Salmon: Fast and Accurate Quantification
Salmon uses a pseudo-alignment approach that is fundamentally different from traditional alignment:
- Pseudo-alignment: Maps reads to transcripts without full base-by-base alignment
- Very fast: 10-100x faster than STAR alignment
- Memory efficient: Requires only ~4 GB RAM (vs 32 GB for STAR)
- Accurate: Comparable or better accuracy for gene-level counts
- Bias correction: Built-in GC and sequence-specific bias correction
Pseudo-alignment vs Traditional Alignment
| Feature | Traditional (STAR) | Pseudo-alignment (Salmon) |
|---|---|---|
| Speed | Slower | 10-100x faster |
| Memory | ~32 GB (human) | ~4 GB |
| Output | BAM files + counts | Counts only |
| Visualization | IGV compatible | No BAM files |
| Splice info | Yes | No |
| Use case | Full analysis | Expression quantification |
Salmon pseudo-alignment is ideal for differential expression studies where you only need gene counts. It's the preferred method in many modern RNA-seq pipelines (e.g., nf-core/rnaseq).
Check Reference Files
Make sure the steps in Lab 1 Part 3-5 were successful. You need the transcriptome FASTA file:
ls -lh ~/genomics/references/transcriptome_chr11.fa
ls -lh ~/genomics/references/Homo_sapiens.GRCh38.110.chr11.gtf
Part 1: Build Salmon Transcriptome Index
Salmon requires an index built from transcript sequences (cDNA), not the genome.
Create the Salmon index
cd ~/genomics
# Activate environment
conda activate genomics
# Build Salmon index from chr11 transcriptome
# This takes 1-2 minutes
salmon index \
-t references/transcriptome_chr11.fa \
-i references/salmon_index \
--threads 4
# Check the index files
ls -lh references/salmon_index/
Unlike STAR which uses the genome, Salmon uses transcript sequences (cDNA). This is why it's faster - it only considers expressed sequences, not the entire genome.

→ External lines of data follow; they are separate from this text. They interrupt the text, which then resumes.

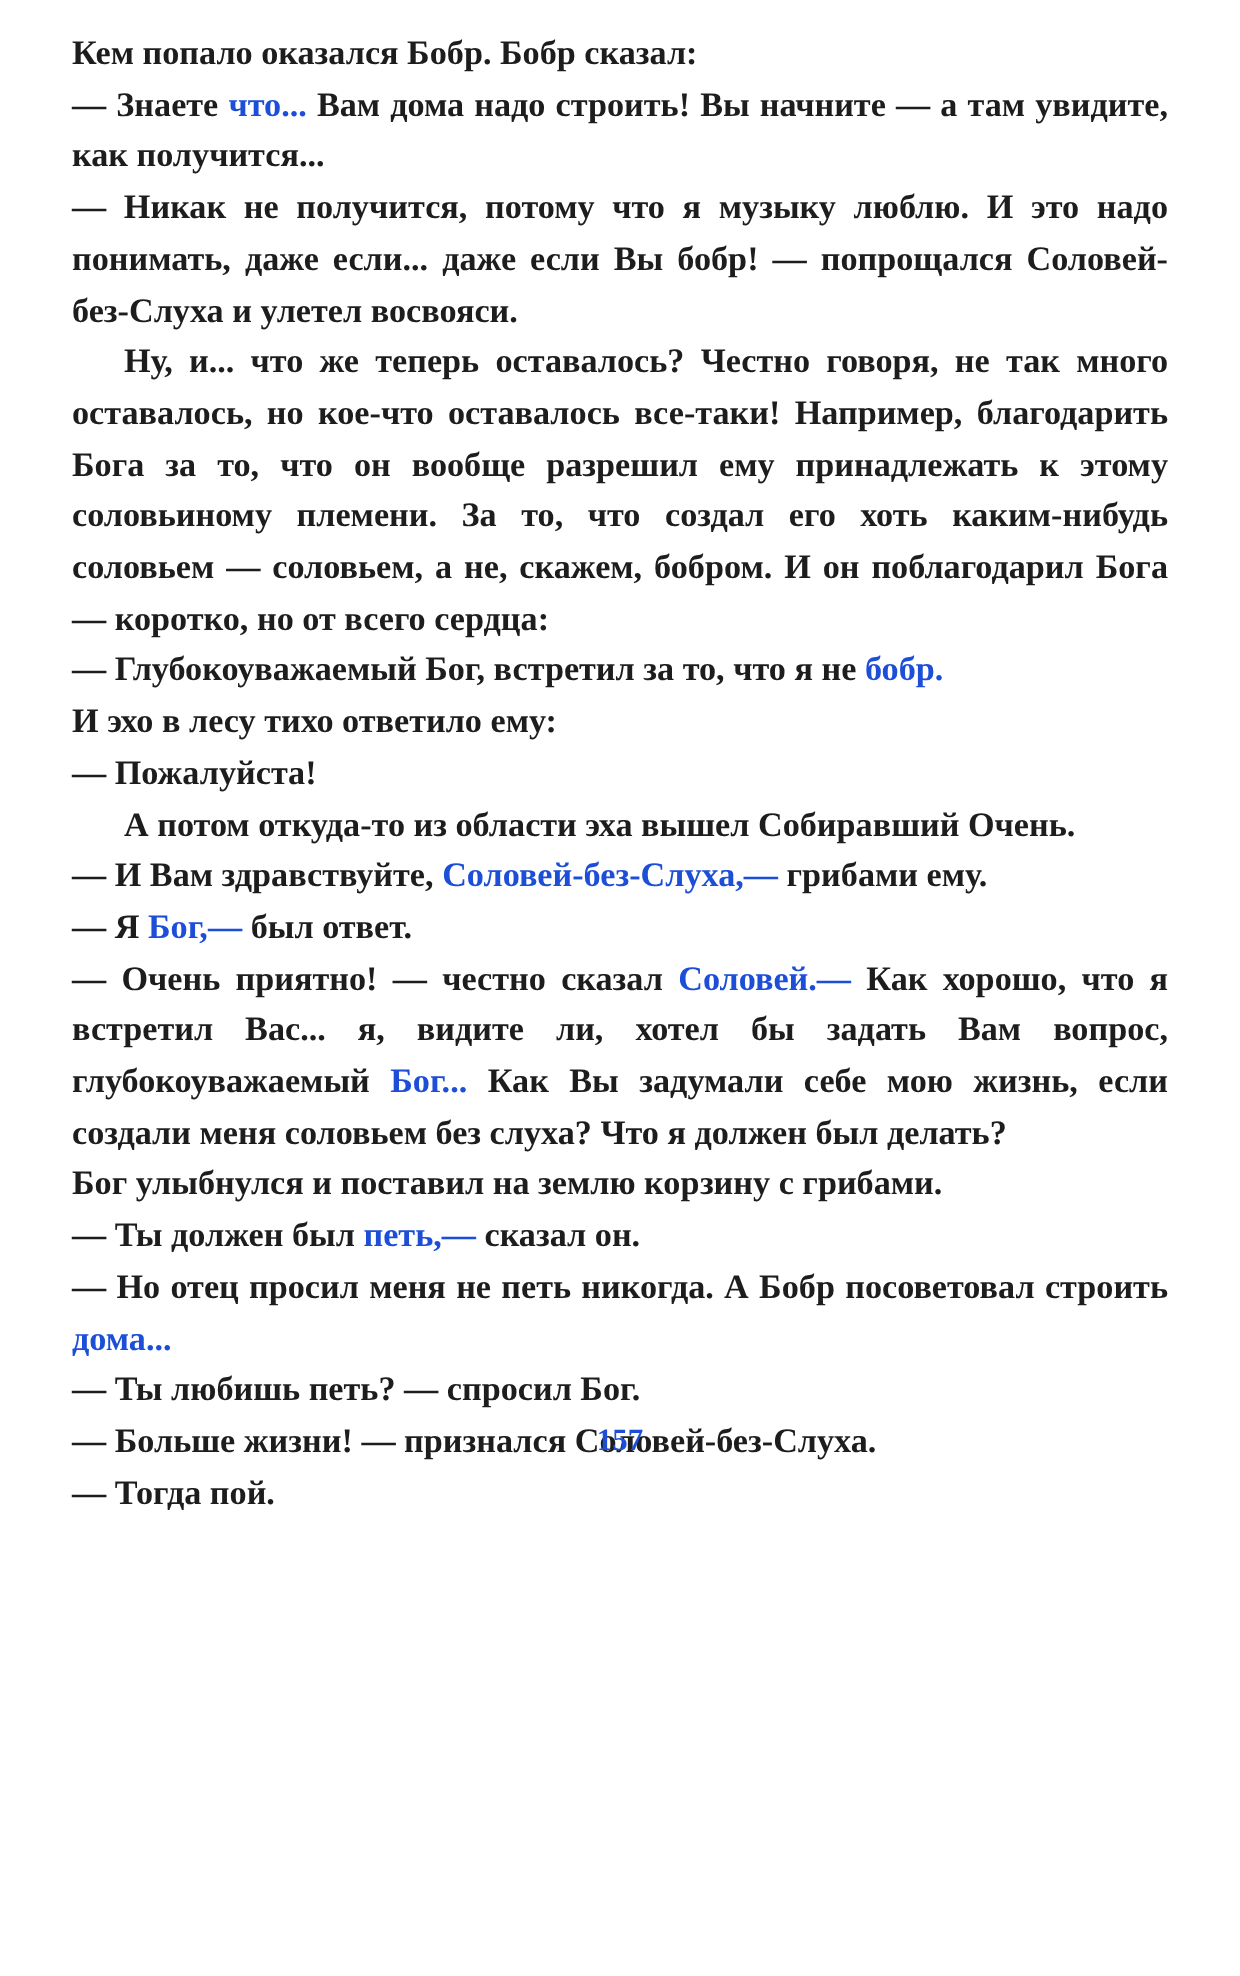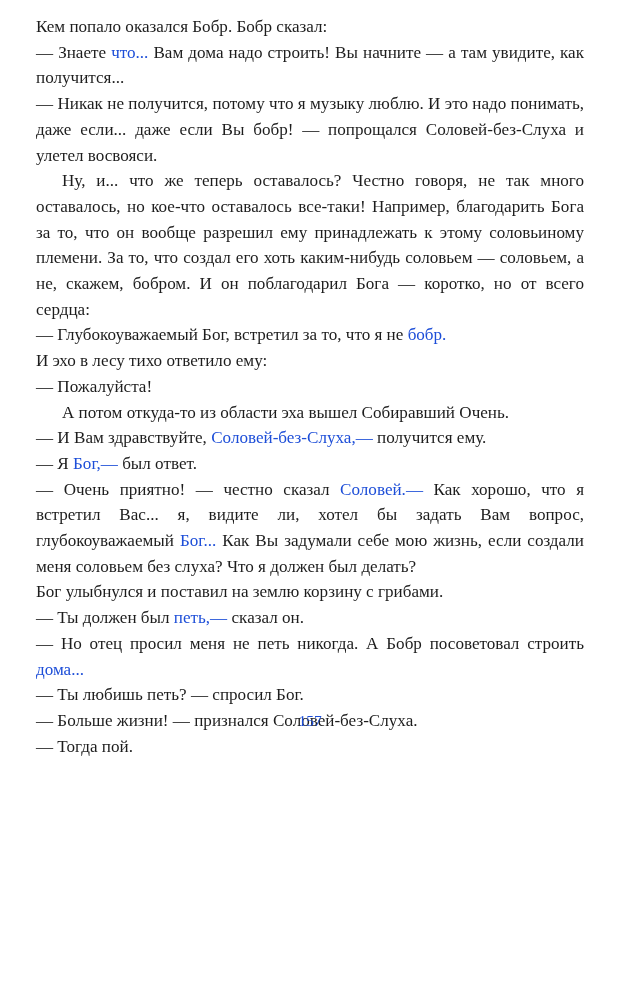--- a/index.html
+++ b/index.html
@@ -20,6 +20,7 @@
     height: 744px;
     box-sizing: border-box;
     padding: 14px 36px 0 36px;
+    font-weight: bold;
   }
   .body-text {
     font-size: 17.1px;

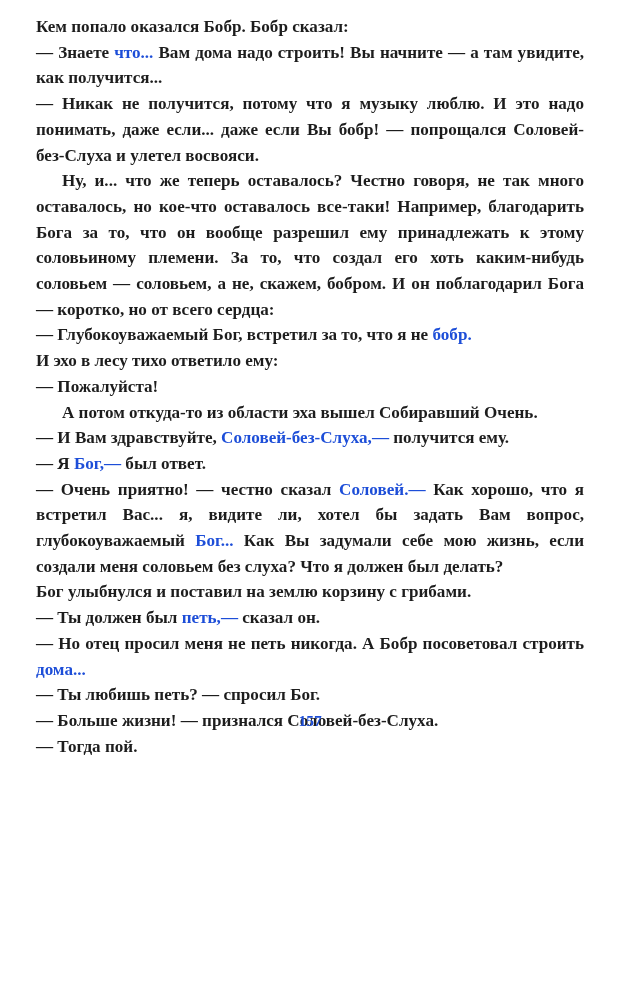--- a/index.html
+++ b/index.html
@@ -69,7 +69,7 @@
       <p class="para"><span>И эхо в лесу тихо ответило ему:</span></p>
       <p class="para dash-line"><span>— Пожалуйста!</span></p>
       <p class="para indent"><span>А потом откуда-то из области эха вышел Собиравший Очень.</span></p>
-      <p class="para dash-line"><span>— И Вам здравствуйте, </span><span class="hl">Соловей-без-Слуха,—</span><span> получится ему.</span></p>
+      <p class="para dash-line"><span>— И Вам здравствуйте, </span><span class="hl">Соловей-без-Слуха,—</span><span> грибами ему.</span></p>
       <p class="para dash-line"><span>— Я </span><span class="hl">Бог,—</span><span> был ответ.</span></p>
       <p class="para dash-line"><span>— Очень приятно! — честно сказал </span><span class="hl">Соловей.—</span><span> Как хорошо, что я встретил Вас... я, видите ли, хотел бы задать Вам вопрос, глубокоуважаемый </span><span class="hl">Бог...</span><span> Как Вы задумали себе мою жизнь, если создали меня соловьем без слуха? Что я должен был делать?</span></p>
       <p class="para"><span>Бог улыбнулся и поставил на землю корзину с грибами.</span></p>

Part 2: Quantify Samples with Salmon
Quantify one sample
cd ~/genomics
# Create output directory
mkdir -p salmon_quant
# Quantify KO_1 sample
salmon quant \
-i references/salmon_index \
-l A \
-1 trimmed_data/KO_1_SRR10045016_1.trimmed.fastq.gz \
-2 trimmed_data/KO_1_SRR10045016_2.trimmed.fastq.gz \
-o salmon_quant/KO_1 \
--threads 4 \
--validateMappings \
--gcBias \
--seqBias
# Check output
ls -lh salmon_quant/KO_1/
-l A: Auto-detect library type (stranded/unstranded)--validateMappings: More accurate quasi-mapping--gcBias: Correct for GC content bias--seqBias: Correct for sequence-specific bias at read starts
Quantify all samples
cd ~/genomics
# Create logs directory
mkdir -p logs
# Define samples
SAMPLES="KO_1_SRR10045016 KO_2_SRR10045017 KO_3_SRR10045018 WT_1_SRR10045019 WT_2_SRR10045020 WT_3_SRR10045021"
# Process each sample
for SAMPLE in $SAMPLES; do
# Extract short name (KO_1, KO_2, etc.)
SHORT_NAME=$(echo $SAMPLE | cut -d'_' -f1,2)
echo "Quantifying $SHORT_NAME..."
salmon quant \
-i references/salmon_index \
-l A \
-1 trimmed_data/${SAMPLE}_1.trimmed.fastq.gz \
-2 trimmed_data/${SAMPLE}_2.trimmed.fastq.gz \
-o salmon_quant/${SHORT_NAME} \
--threads 4 \
--validateMappings \
--gcBias \
--seqBias \
2>> logs/salmon.log
done
echo "Quantification complete!"
ls salmon_quant/
Part 3: Understanding Salmon Output
Explore the quantification file
cd ~/genomics
# View the quant.sf file
head -10 salmon_quant/KO_1/quant.sf
# Column descriptions:
# Name: Transcript ID (Ensembl format)
# Length: Transcript length in bp
# EffectiveLength: Length adjusted for fragment size and bias
# TPM: Transcripts Per Million (normalized expression)
# NumReads: Estimated number of reads mapping to this transcript
Understanding Salmon Metrics
| Metric | Description | Use |
|---|---|---|
| NumReads | Estimated read count | Input for DESeq2 |
| TPM | Transcripts Per Million | Cross-sample comparison |
| EffectiveLength | Bias-corrected length | Internal calculation |
Check mapping rates
cd ~/genomics
# View the log file for mapping statistics
cat salmon_quant/KO_1/logs/salmon_quant.log
# Extract mapping rate for all samples
echo "=== Salmon Mapping Rates ==="
for dir in salmon_quant/*/; do
sample=$(basename $dir)
rate=$(grep "Mapping rate" $dir/logs/salmon_quant.log | awk '{print $NF}')
echo "$sample: $rate"
done
Expected Mapping Rates
| Mapping Rate | Quality | Notes |
|---|---|---|
| >70% | Good | Expected for most RNA-seq |
| 50-70% | Acceptable | May indicate some issues |
| <50% | Investigate | Check data quality or reference |
Note: Mapping rates for chromosome-specific data may be lower than whole-genome data.
Explore additional output files
cd ~/genomics
# List all output files
ls -la salmon_quant/KO_1/
# View the metadata
cat salmon_quant/KO_1/aux_info/meta_info.json
# View library type detection
cat salmon_quant/KO_1/lib_format_counts.json
Part 4: Aggregate to Gene Level with tximport
Salmon outputs transcript-level counts. For differential expression with DESeq2, we aggregate to gene level using tximport.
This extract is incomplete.